Figure 4. Bortezomib Treatment Induces HIF1-a and VEGF Levels in Malignant Glioma Stem-Like Cells

(A) 72 hours after treatment with bortezomib (10nM), HIF1-α protein levels (as determined by Western blot analysis) are increased in GSCs (HuTuP01 and DB17). (B) VEGF expression levels in media conditioned for 72 hours from GSCs treated with either bortezomib (10nM), bevacizumab (0.5mg/mL), or the combination were measured using a Human VEGF Quantikine ELISA Kits (R&D Systems). Bortezomib induced a four-time increase in the VEGF levels as compared with the control treatment, while bevacizumab was able to block the VEGF increase.

Figure 5. Conditioned Media (CM) from Malignant Glioma Stem-Like Cells Treated with Bortezomib induces Microvascular Endothelial Cell Growth due to VEGF Over-expression

(A) Media conditioned for 72 hours by GSCs treated with bortezomib stimulates microvascular endothelial cell growth, while the conditioned media from the GSCs treated with both bortezomib and the VEGF neutralizing antibody, bevacizumab doesn’t increase endothelial cell growth. (B) Direct treatment of microvacular endothelial cells with with bortezomib (10 nM) as well as with bevacizumab (0.5mg/mL) caused a 40% reduction in microvascular endothelial cell viability, while the combined treatment caused a 60% decrease in cell viability, statistically superior to either drug alone.

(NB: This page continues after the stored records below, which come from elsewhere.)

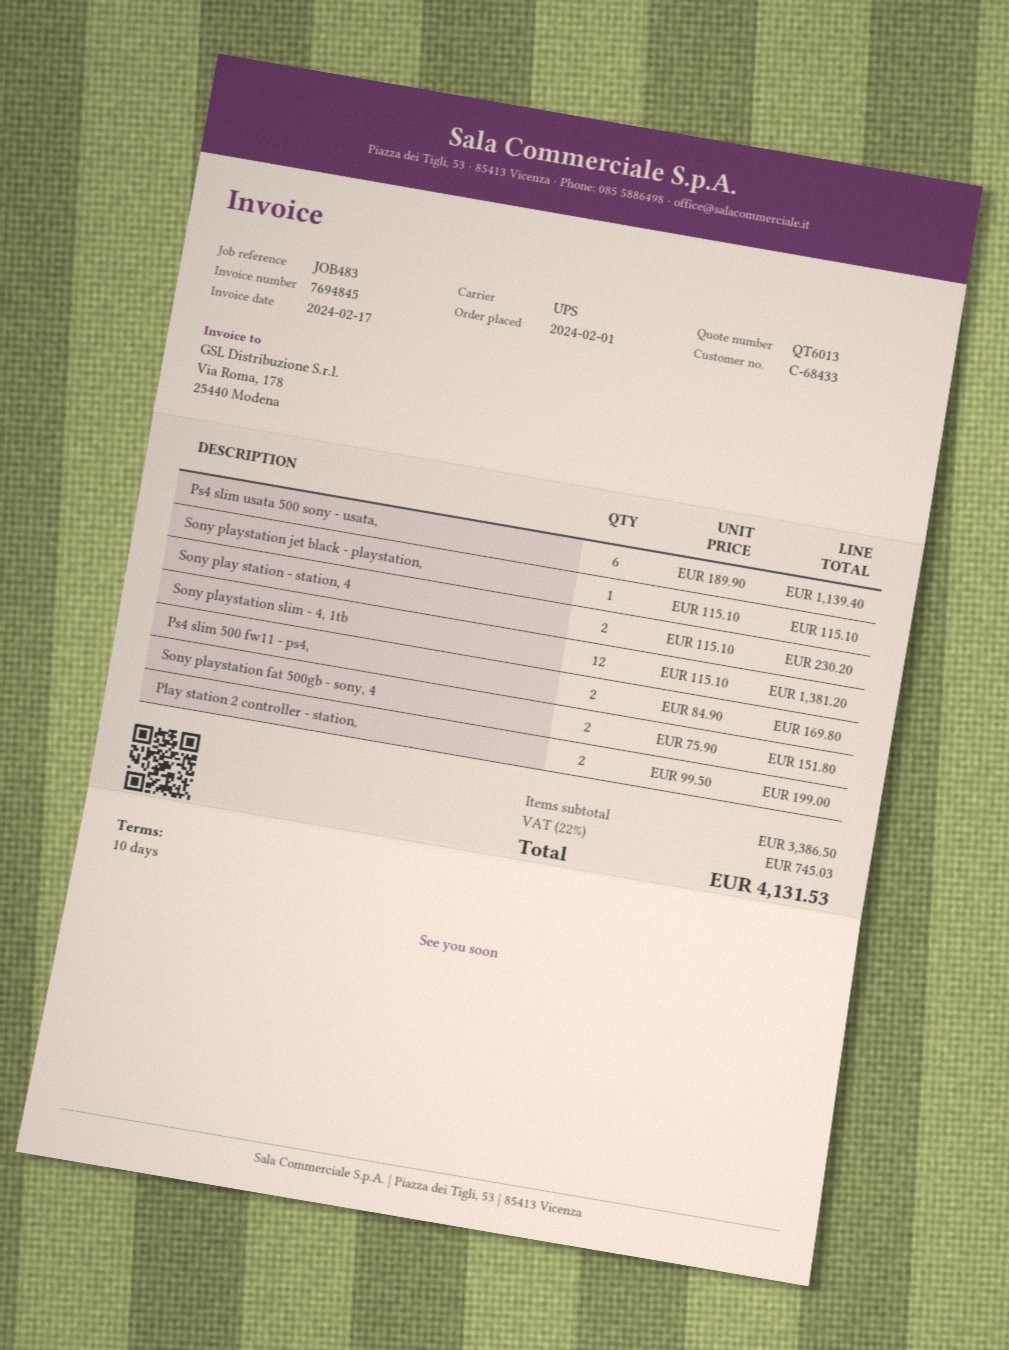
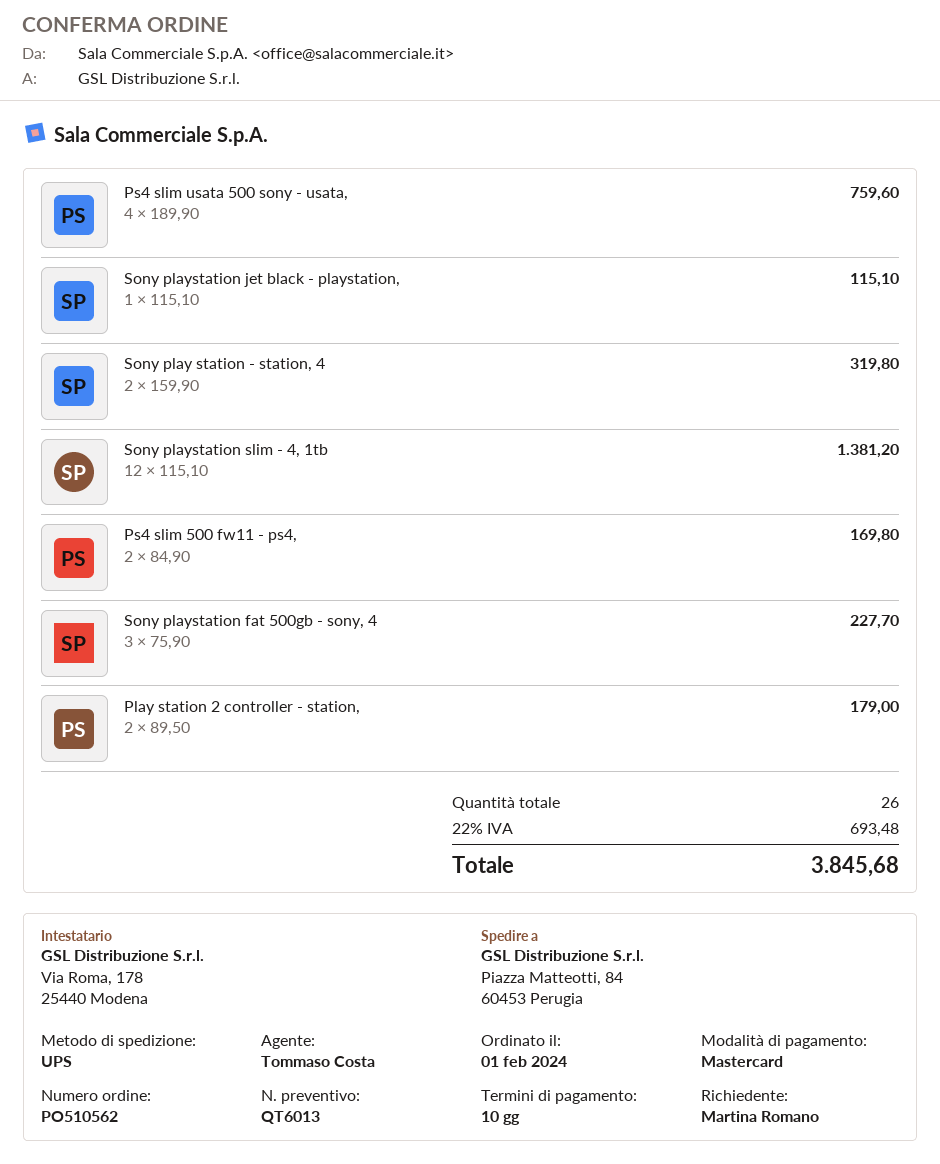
Ps4 slim usata 500 sony - usata,: 6 x 189.90 = 1139.40 -> 4 x 189.90 = 759.60
Sony play station - station, 4: 2 x 115.10 = 230.20 -> 2 x 159.90 = 319.80
Sony playstation fat 500gb - sony, 4: 2 x 75.90 = 151.80 -> 3 x 75.90 = 227.70
Play station 2 controller - station,: 2 x 99.50 = 199.00 -> 2 x 89.50 = 179.00
tax: 22% = 745.03 -> 22% = 693.48
total: 4131.53 -> 3845.68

Figure 6. In vivo Treatment with Simultaneous Proteasome Inhibition (Bortezomib) and VEGF Blockade (Bevacizumab) Leads to Reduced Tumor Growth and Extended Survival

D245-MG xenografts were grown in the flanks of atymic mice. 18 days after the malignant glioma cell inoculation, the animals (10 mice per group) were treated with bortezomib (0.35 mg/kg on days 1, 4, 8 and 11 every 21 days) and/or bevacizumab (5 mg/kg daily). Tumor volume was calculated according to the formula: [(width)² × (length)]/2. The animals that received the bortezomib-bevacizumab combination had smaller tumors both at day 16 and day 27 (p= 0.039) than the bevacizumab-only treated group (A, B). The combination also increased animal survival with 6 days (16%, p<0.038) as compared with the bevacizumab-only treated group (C).